In the pre-American Civil War situation, this was a revolutionary political project. Republicans sought to curb slavery and eventually isolate or even end it. As Lincoln put it in 1858, slavery was put on the path of "eventual demise." In the decades leading up to the Civil War, this commitment to abolition existed only in the political factions of the far left in the United States (as recently as 1852, the Free Land Party with a similar abolitionist program attracted only 4.9 percent of the national vote). However, as Blumenthal points out, with the new Republican Party, "issues that were once on the fringes and periphery may be brought into a new political center."

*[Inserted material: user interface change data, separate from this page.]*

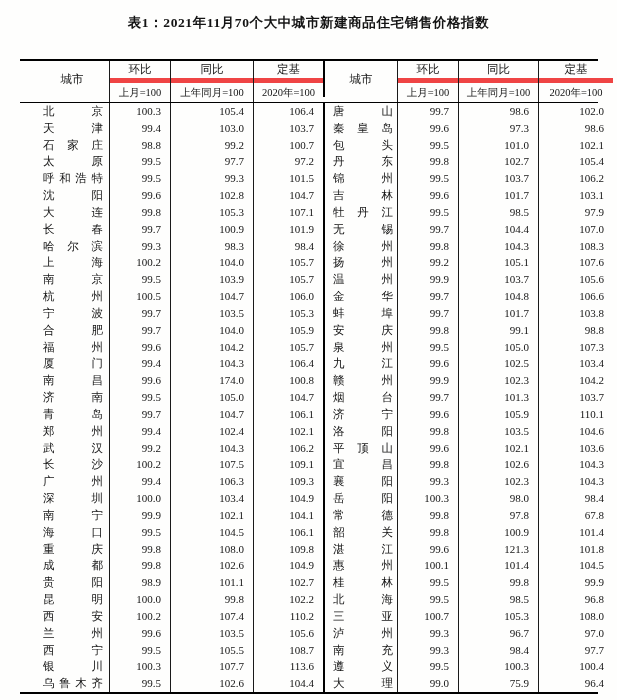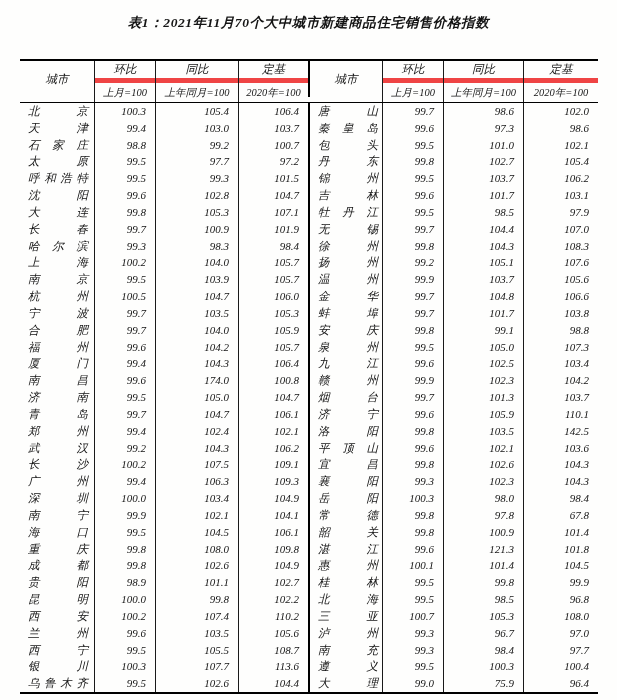"表1：2021年11月70个大中城市新建商品住宅销售价格指数" .page { font-style: italic -> none }
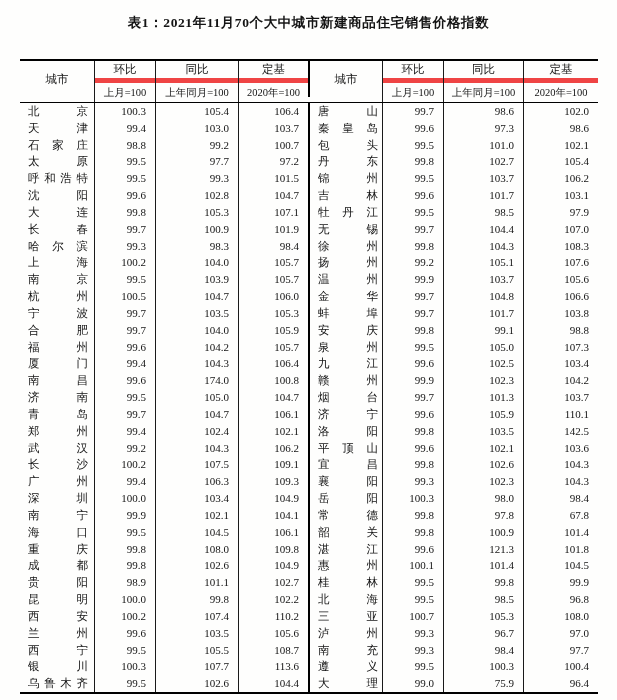"城市" .cols { margin-left: none -> 15px }
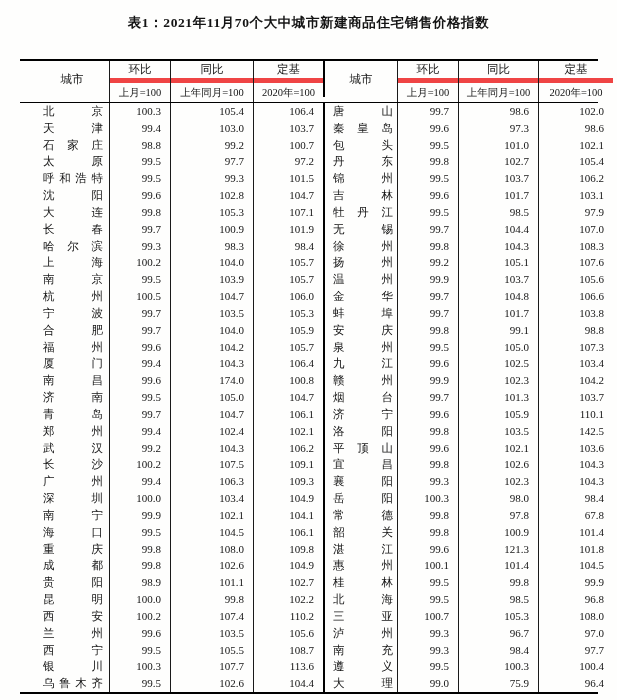"142.5" div.td { text: 142.5 -> 104.6 }
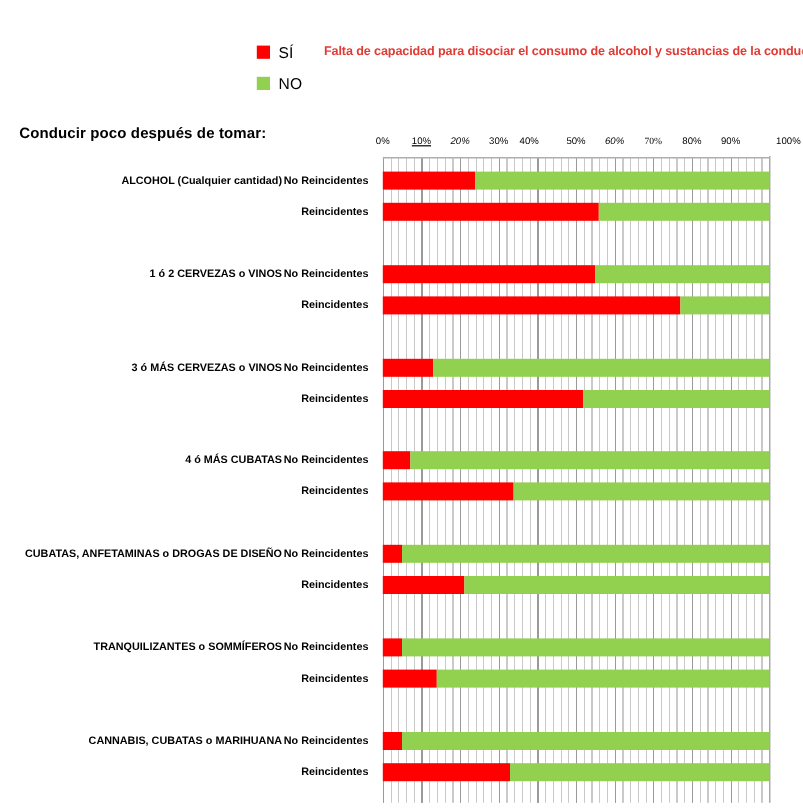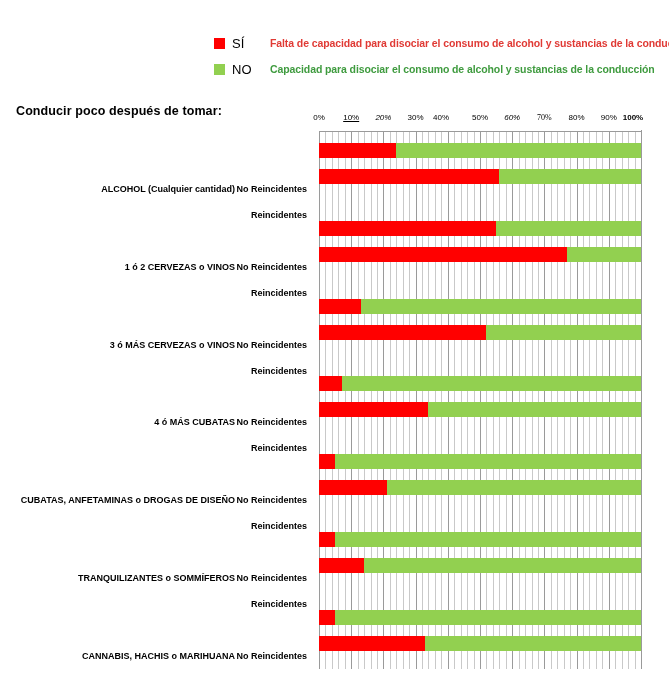"Capacidad para disociar el consumo" span.legend-text { html: <span>Capacidad para disociar el consumo de alcohol y sustancias de la conducción</span> -> none }
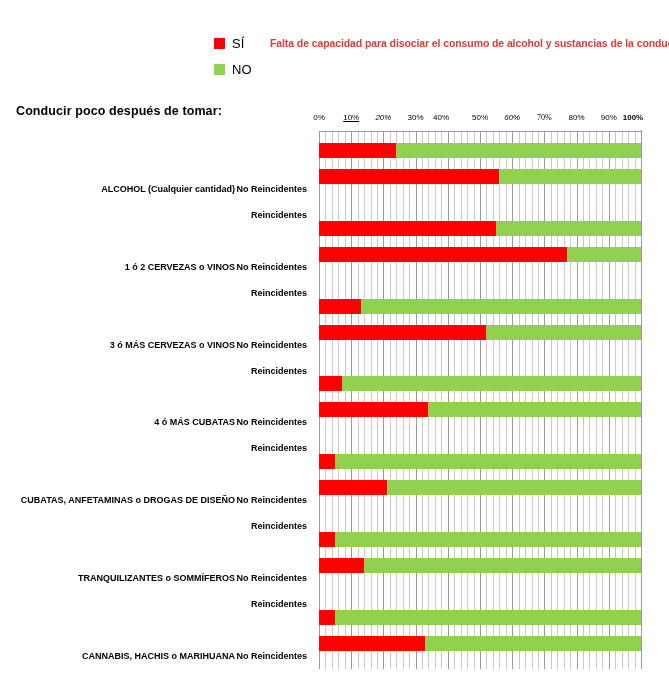"100%" span.tick { font-weight: bold -> none; left: 314px -> 338px }
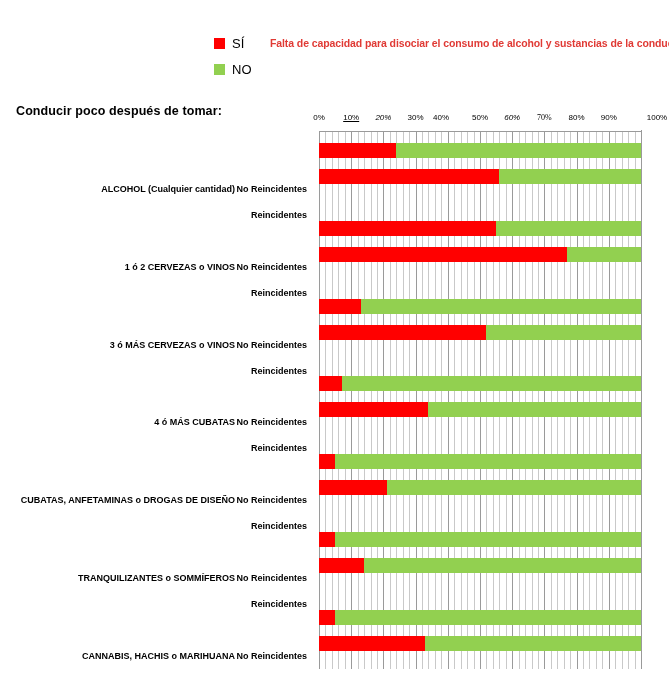"ALCOHOL (Cualquier cantidad)" .cat-label, .ser-label { margin-top: 39px -> none }
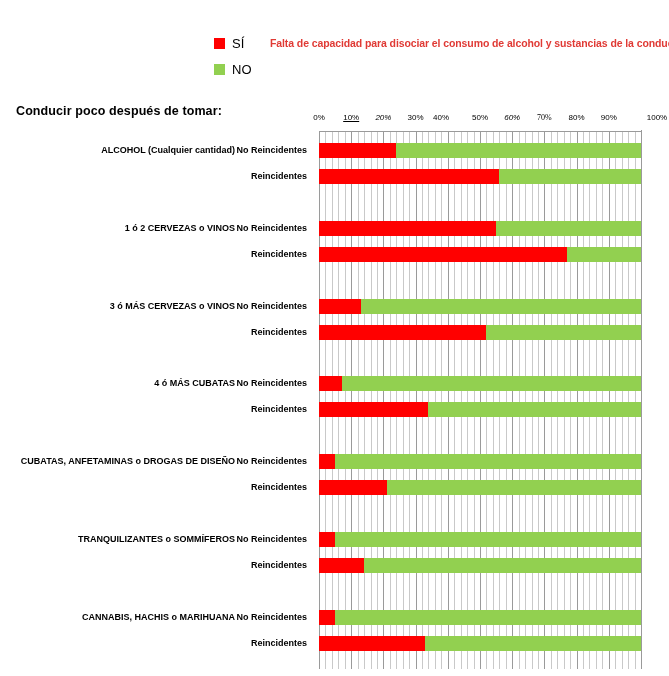"CANNABIS, HACHIS o MARIHUANA" span.cat-label { text: HACHIS -> CUBATAS }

This is worth emphasizing in the light of Blumenthal's own political career. In the 1850s, the centrist position was straightforward: the Missouri Compromise was restored unchanged, without adding any empty words about overthrowing slave power or stopping slave expansion. For The pre-Civil War Dick Morris or Mark Penn, the road is obvious, and the path to electoral victory is clear. But Lincoln worked hard to reshape the political center — even under its unshakable weight. On the question of the future of slavery, Lincoln became a great uncompromising man.

"Lincoln," Blumenthal wrote, "always wanted to win. However, as this set of writings shows, after 1854, he did not want to win simply by being elected president. He hopes to win by changing the world— affirming what he calls "slavery itself is a great injustice" and expelling the slave-owning aristocracy that rules the United States.

The tedious art of partisan politics helped Lincoln lead the Republican Party, but it couldn't explain why the Republican Party was so focused on slavery and so stubbornly opposed to compromise. For Republican Lincoln, political victory did not mean embracing the ideas of opponents or developing a "third way" to gain power between abolishing or preserving slavery; rather, it meant rallying a democratic majority based on a possible idea of sharing. This requires change, not left and right. Eventually, it sparked a revolution.